The USS Noa was laid down in November of 1918 and commissioned three years later in 1921. She had her shakedown training outside of her building yard in Norfolk and was moved to the home port of Charleston. While there she was an active participant in the Atlantic Coast training.
She was then transferred to the Asiatic Fleet for patrolling during the Chinese Civil War to protect the American Interest in the area. She returned to the United States in August of 1929 and was sent to the Mare Island Yard for an overhaul before joining in the West Coast Operations. She was assigned as a unit in the Battle Fleet out of San Diego. She had plane guard duties with the Langley and the Saratoga off of the coast of California and then was decommissioned in 1934 and put into reserve.
Action in World War II
In 1940, the Noa was re-commissioned with the addition of a destroyer based scout plane that replaced her torpedo tubes. The Noa spent two years on experimental assignment and served as a screen guard for the carrier the Hornet.
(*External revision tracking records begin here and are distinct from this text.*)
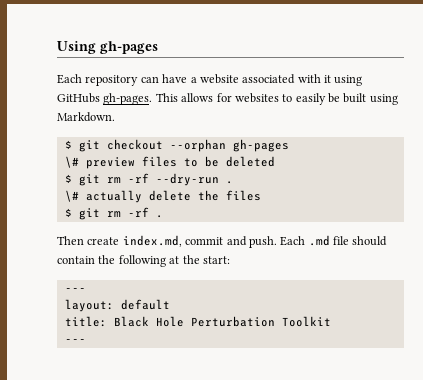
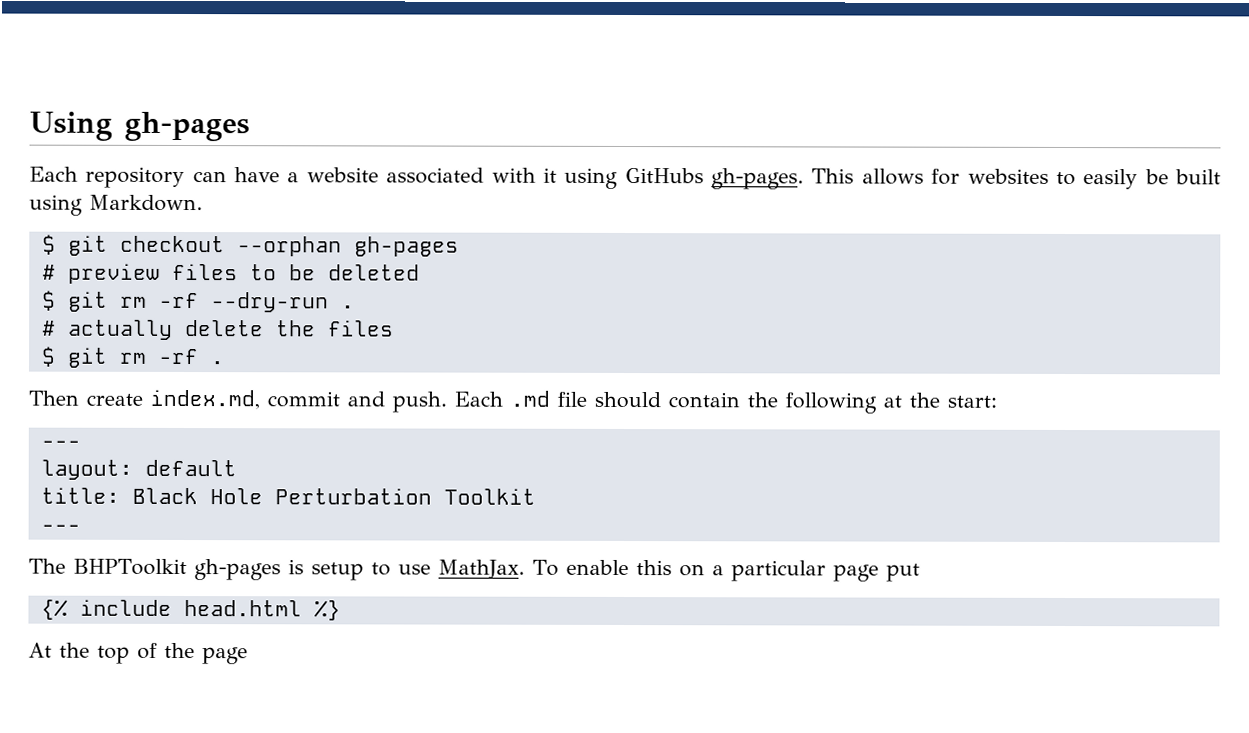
[64,156,79,168] \# -> [41,264,56,280] #
[64,190,79,202] \# -> [41,320,56,336] #
(86, 341) none -> [28,558,920,582] [40,599,341,621] [28,642,248,665] // The BHPToolkit gh-pages is setup to use MathJax. To enable this on a particular page put // {% include head.html %} // At the top of the page

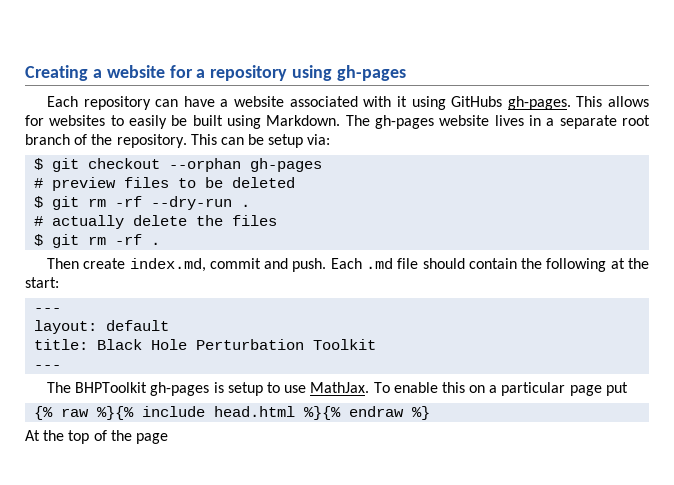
[29,111,113,141] Using -> [25,65,333,81] Creating a website for a repository using
(203, 203) none -> [345,115,651,129] [25,134,331,148] The gh-pages website lives in a separate root branch of the repository. This can be setup via:
[79,599,302,617] include head.html -> [61,406,405,420] raw %}{% include head.html %}{% endraw

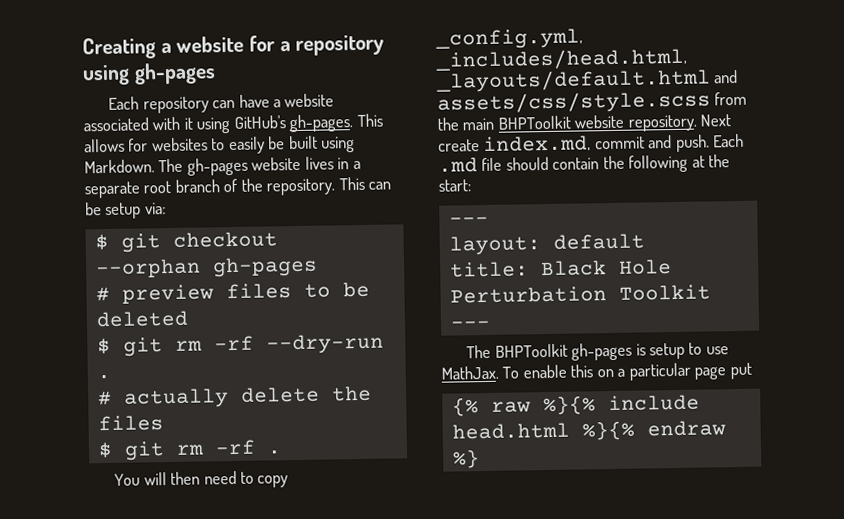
[451,96,503,107] GitHubs -> [233,115,286,129] GitHub's
[47,258,80,269] Then -> [114,470,289,488] [435,28,583,50] [435,47,739,93] [437,90,748,115] [437,114,732,132] You will then need to copy _config.yml, _includes/head.html, _layouts/default.html and assets/css/style.scss from the main BHPToolkit website repository. Next
[25,430,168,444] // At the top of the page -> (480, 459) none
She then participated in ASW patrols in March of 1943 and assisted in the training program of the Navy Sound School in Key West. She had convoy escort duty before being converted into a high speed transport. The Noa was then headed towards Pearl Harbor for repairs before sailing to New Britain. There she landed some of the First Marine Division. She participated in a large number of landings in the South Pacific, but while patrolling outside Paulau Islands for underwater demolition efforts, she was rammed by another destroyer. Though repair efforts were made, the Noa was abandoned at sea.
Asbestos in Navy Ships
Although an essential component of the naval fleet, especially during World War II, naval destroyers also pose a lasting health risk to soldiers serving on them. Unfortunately, products containing asbestos were common, especially on older ships, because of the material’s high resistance to heat and fire. Despite its value as an insulator, asbestos fiber intake can lead to several serious health consequences, including mesothelioma, a devastating cancer without cure. Current and former military personnel who came into contact with these ships should seek immediate medical attention in order to detect possible health consequences associated with asbestos exposure.